(Change detection data)

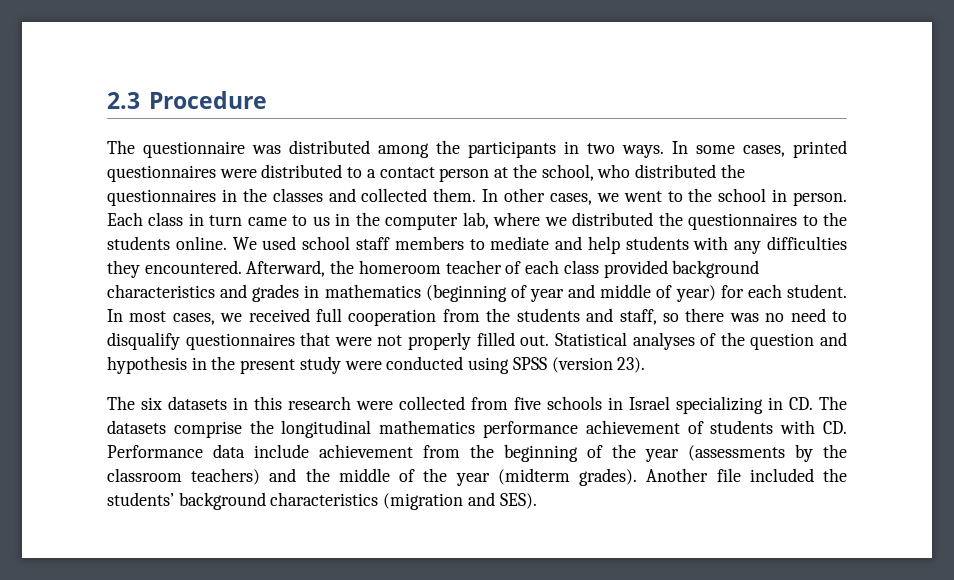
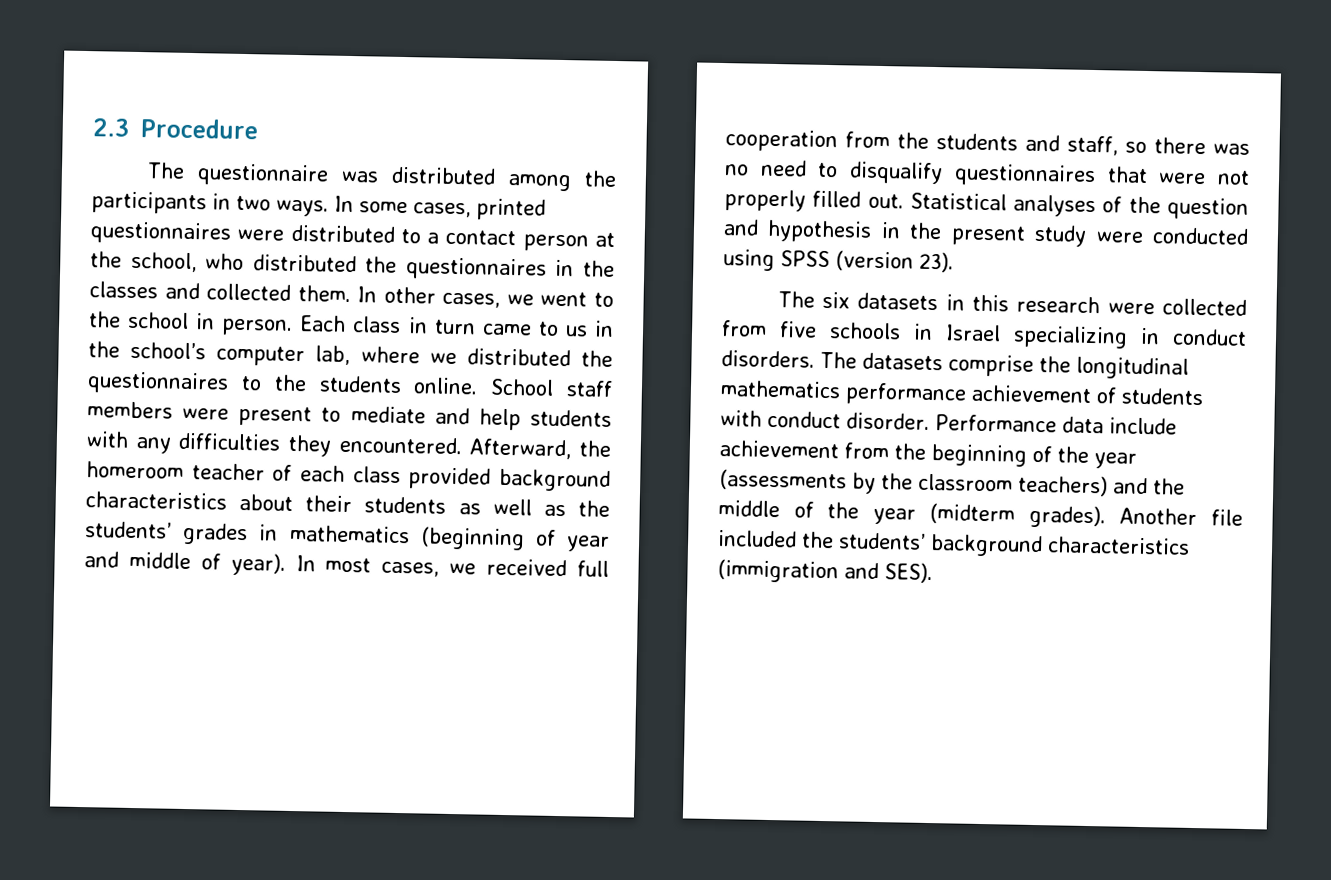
- Each class in turn came to us in the computer lab, where we distributed the questionnaires to the students online.
+ Each class in turn came to us in the school’s computer lab, where we distributed the questionnaires to the students online.
- We used school staff members to mediate and help students with any difficulties they encountered.
+ School staff members were present to mediate and help students with any difficulties they encountered.
- Afterward, the homeroom teacher of each class provided background characteristics and grades in mathematics (beginning of year and middle of year) for each student.
+ Afterward, the homeroom teacher of each class provided background characteristics about their students as well as the students’ grades in mathematics (beginning of year and middle of year).
- The six datasets in this research were collected from five schools in Israel specializing in CD. The datasets comprise the longitudinal mathematics performance achievement of students with CD. Performance data include achievement from the beginning of the year (assessments by the classroom teachers) and the middle of the year (midterm grades).
+ The six datasets in this research were collected from five schools in Israel specializing in conduct disorders. The datasets comprise the longitudinal mathematics performance achievement of students with conduct disorder. Performance data include achievement from the beginning of the year (assessments by the classroom teachers) and the middle of the year (midterm grades).
- Another file included the students’ background characteristics (migration and SES).
+ Another file included the students’ background characteristics (immigration and SES).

Brief – Now reproduce all of the entries precisely, with no pictures in the copy.

Solution to this exercise –
- Each class in turn came to us in the computer lab, where we distributed the questionnaires to the students online.
+ Each class in turn came to us in the school’s computer lab, where we distributed the questionnaires to the students online.
- We used school staff members to mediate and help students with any difficulties they encountered.
+ School staff members were present to mediate and help students with any difficulties they encountered.
- Afterward, the homeroom teacher of each class provided background characteristics and grades in mathematics (beginning of year and middle of year) for each student.
+ Afterward, the homeroom teacher of each class provided background characteristics about their students as well as the students’ grades in mathematics (beginning of year and middle of year).
- The six datasets in this research were collected from five schools in Israel specializing in CD. The datasets comprise the longitudinal mathematics performance achievement of students with CD. Performance data include achievement from the beginning of the year (assessments by the classroom teachers) and the middle of the year (midterm grades).
+ The six datasets in this research were collected from five schools in Israel specializing in conduct disorders. The datasets comprise the longitudinal mathematics performance achievement of students with conduct disorder. Performance data include achievement from the beginning of the year (assessments by the classroom teachers) and the middle of the year (midterm grades).
- Another file included the students’ background characteristics (migration and SES).
+ Another file included the students’ background characteristics (immigration and SES).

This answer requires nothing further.